Darjeeling Express lives at the top of Kingly Court, just off Carnaby Street, which was once the world-famous embodiment of Swinging London but now seems the global capital of the sports shoe. No matter – Kingly Court, which is built in the shape of a medieval coaching inn, is a happy nook: it is shut away, which means you can’t see sport shoes from the window. It is small in scale; it is for Londoners in their thinning melting pot. Kingly Court already has a superb restaurant in Imad’s Syrian Kitchen. Darjeeling Express, newly opened, joins it on the second floor.

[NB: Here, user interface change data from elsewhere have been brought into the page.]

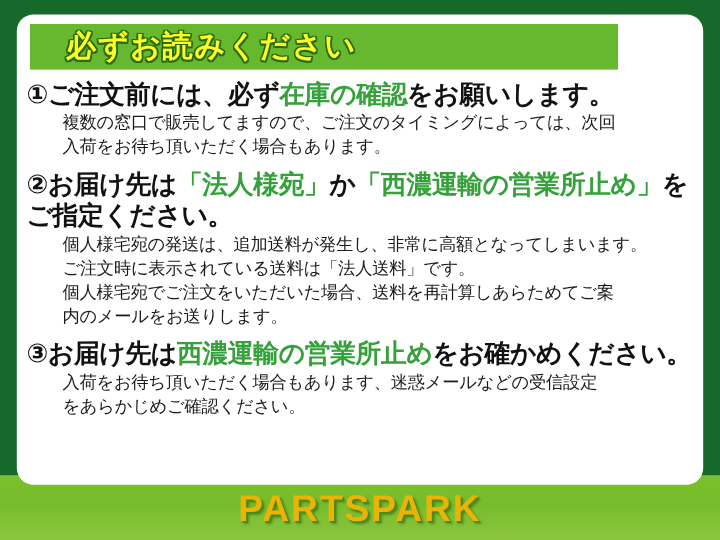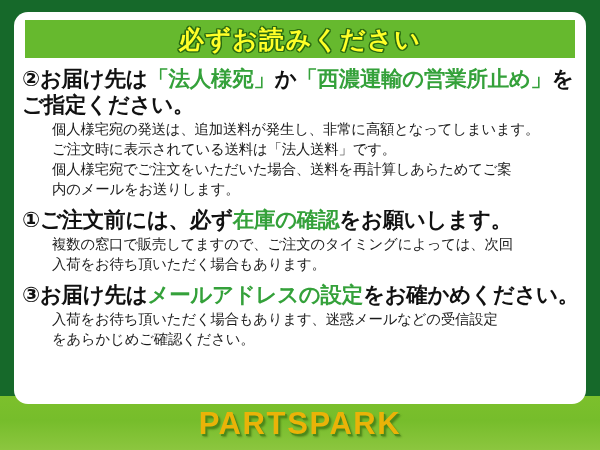"必ずお読みください" .header-bar { justify-content: center -> flex-start; padding-left: none -> 30px; width: 550px -> 460px }
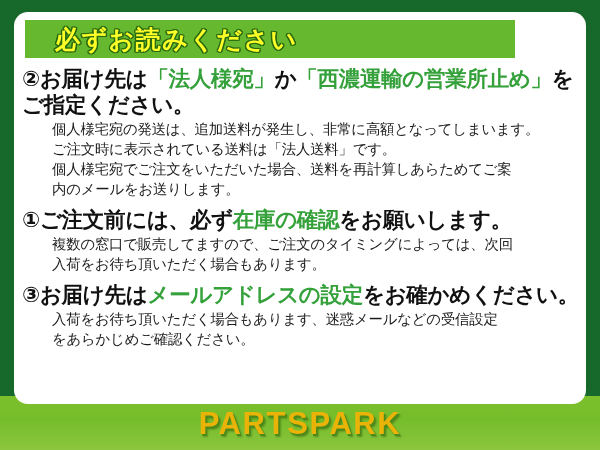"②お届け先は「法人様宛」か「西濃運輸の営業所止め」をご指定ください。" div.item { order: before "①ご注文前には、必ず在庫の確認をお願いします。" -> after "①ご注文前には、必ず在庫の確認をお願いします。" }
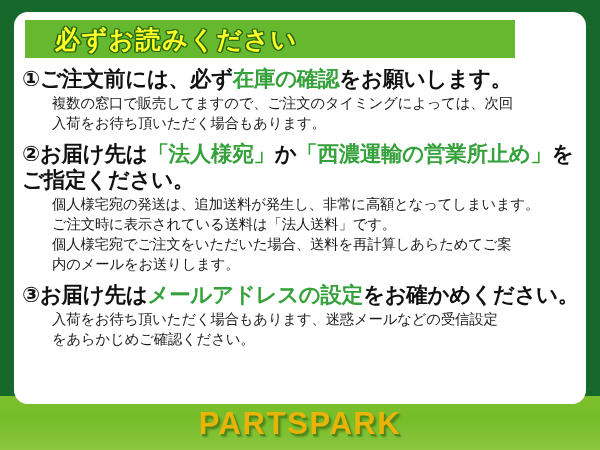"メールアドレスの設定" span.hl { text: メールアドレスの設定 -> 西濃運輸の営業所止め }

My companion calls the chicken kati the platonic ideal of aa KFC wrap, and he is right
It used to be a yoga studio, but I don’t let that bother me: the yoga hags have fled. It has high eaves, pretty windows and lamps that look like orbs. The walls are pale, the floors are wood. It is not overstyled, monied or contemptible. It belongs to Asma Khan, a self-taught cook, and a child of two Indian royal families. But girls must make their own way if they want to be free: Khan has said that her birth – she is the second of two daughters – was a disaster (one girl is a misfortune, two is carelessness, etc). She had an arranged marriage, moved to England, and taught herself to cook with the help of an aunt. She also took a PhD in British constitutional law.
Her first restaurant was a supper club in her home in Kensington. The second – called Darjeeling Express, named for a train she would ride in the summer holidays as a child – was here in Kingly Court. Then Khan moved to a wedding cake in Covent Garden on the corner of Garrick Street and King Street, squashing Carluccio’s, which deserved it.